To create a green screen, you will need either green cloth or green paper. You can even use green butcher paper from your school's workroom. The goal is to have no wrinkles and no highlights on the green--if you spend a lot of time and money setting it up, the effect will look better. The trickiest part of setting up a green screen is to light it evenly. If one part is darker, the software thinks that it is a different tone, and the green will remain in the video. I recommend either the $9 work lamp from a hardware store or the $100 soft box from Tube Tape. As long as the green is decently flat and decently lit, it will disappear.

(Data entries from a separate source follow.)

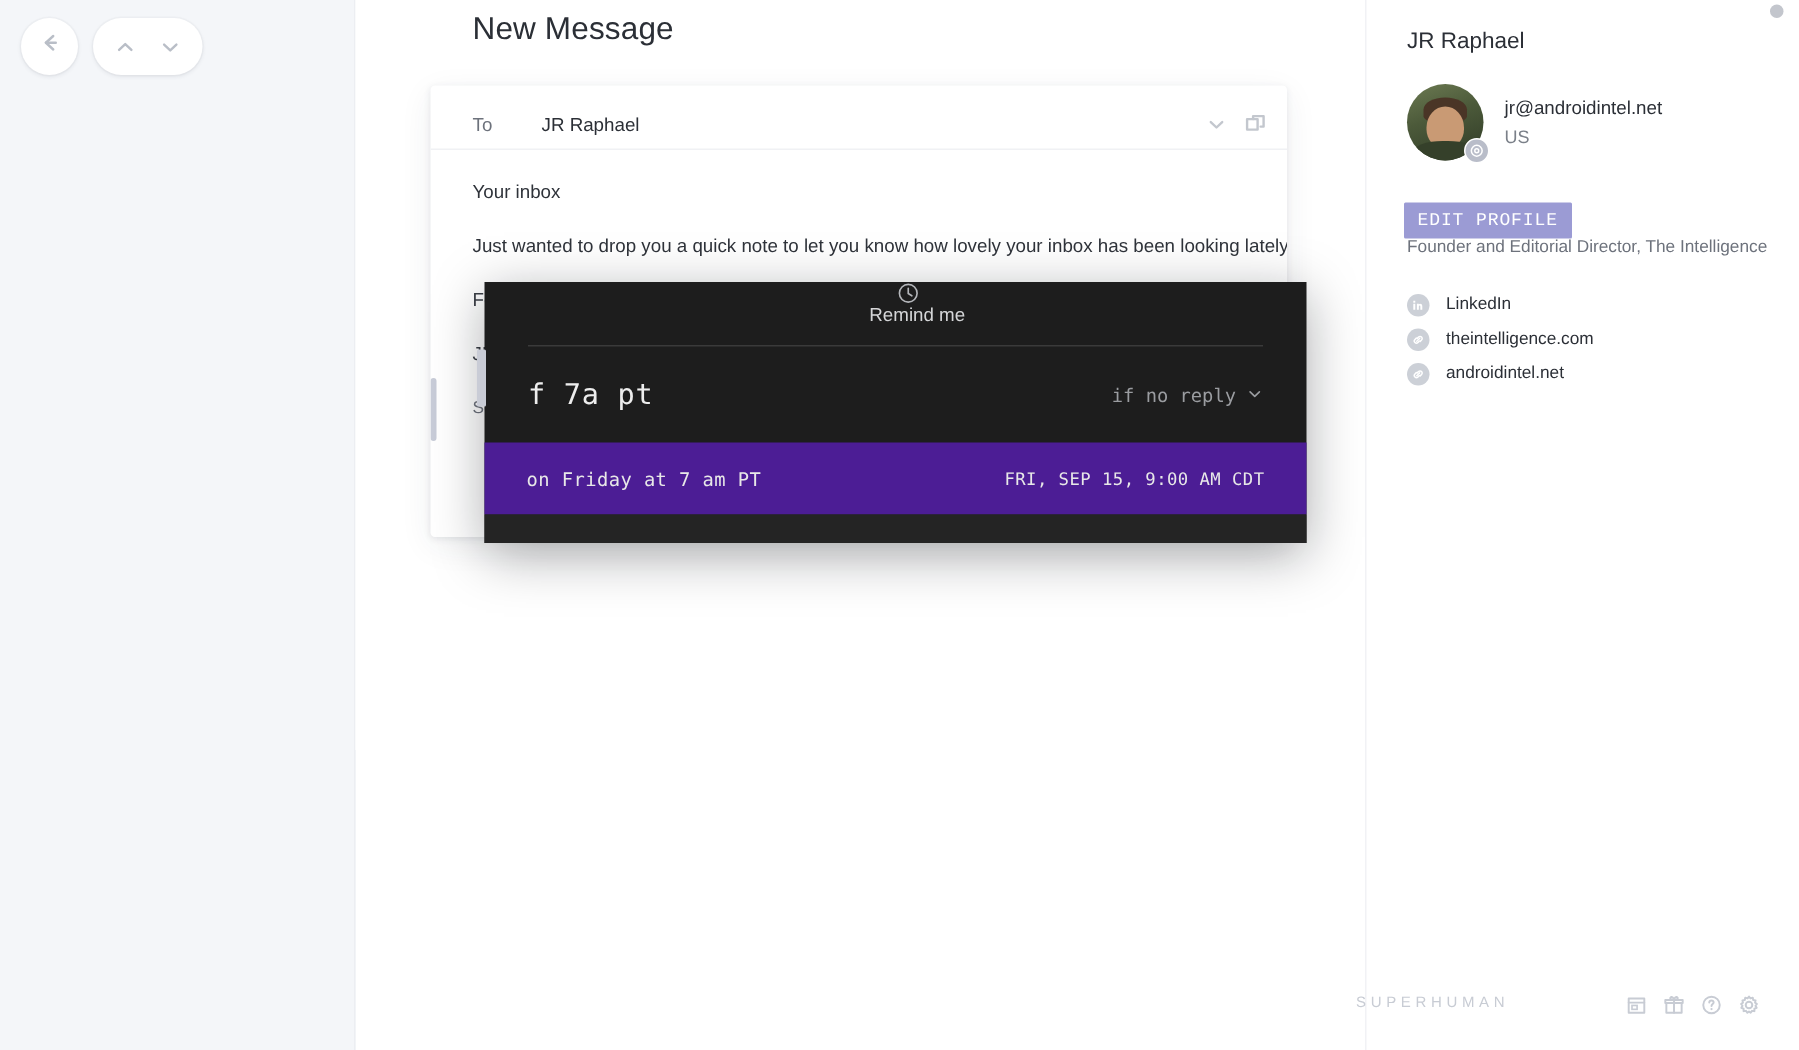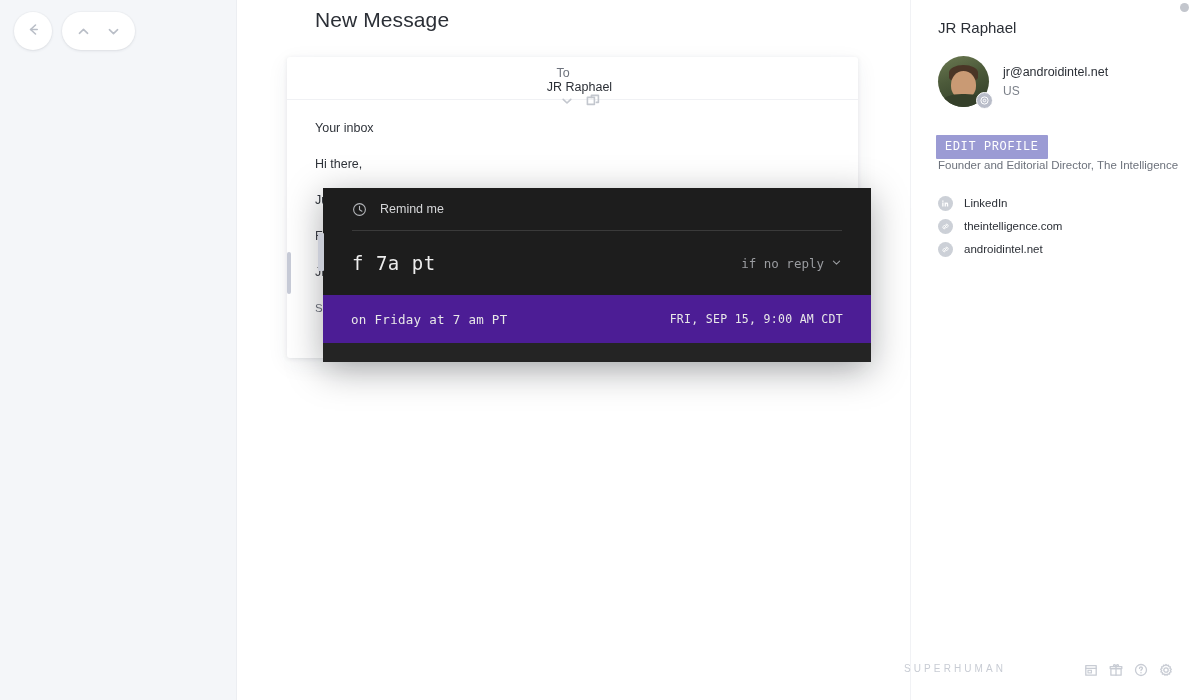"To" .to-row { flex-direction: column -> none }
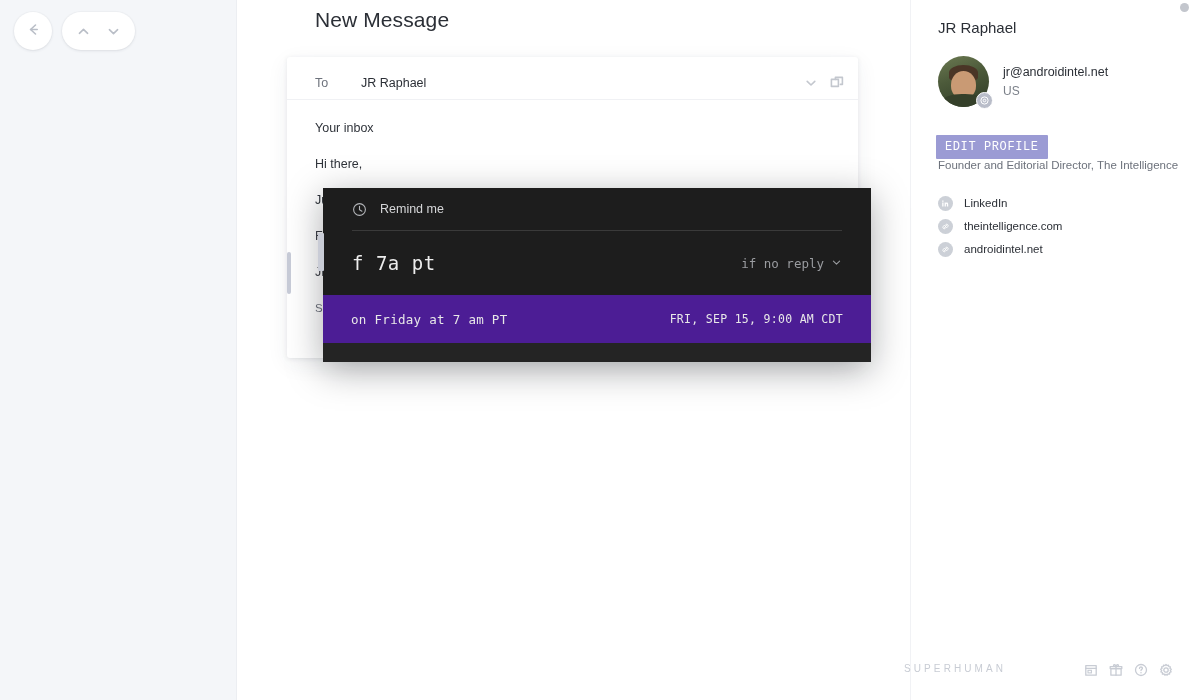"Hi there," div.body-line { html: <div>Hi there,</div> -> none }
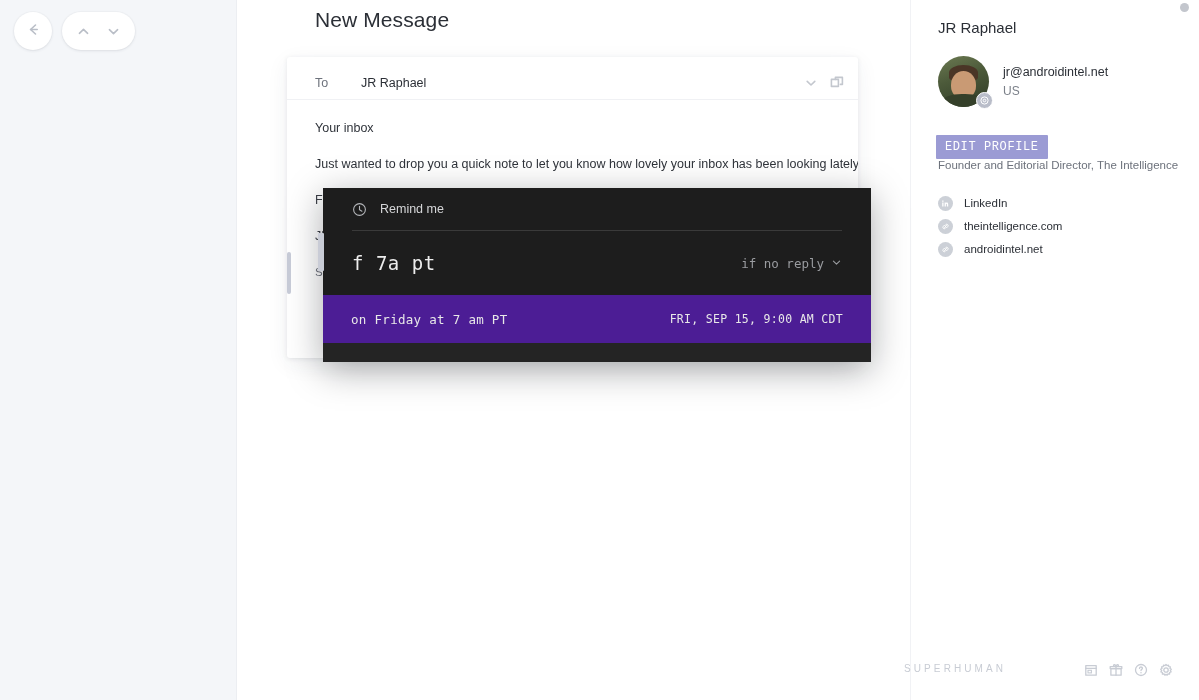"Remind me" .remind-head { flex-direction: none -> column }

Try to keep the actor away from the green screen. Also, make sure your actor is not wearing any green, or it will disappear, too. Once you've recorded the green screen footage, you need software that can key out (or get rid of) the green. You can remove the green on Apple computers with iMovie or on iOS devices with Green Screen Mobile Effects (free app). Record the background or find a photo, then drag the greens screen footage on top of the original clip. It's common to see teachers changing the background for tutorials or news shows. Other possibilities include changing backgrounds to a fictional place, "traveling" to a real place, or using student art. The background can be a still image, which is easier, or a video clip.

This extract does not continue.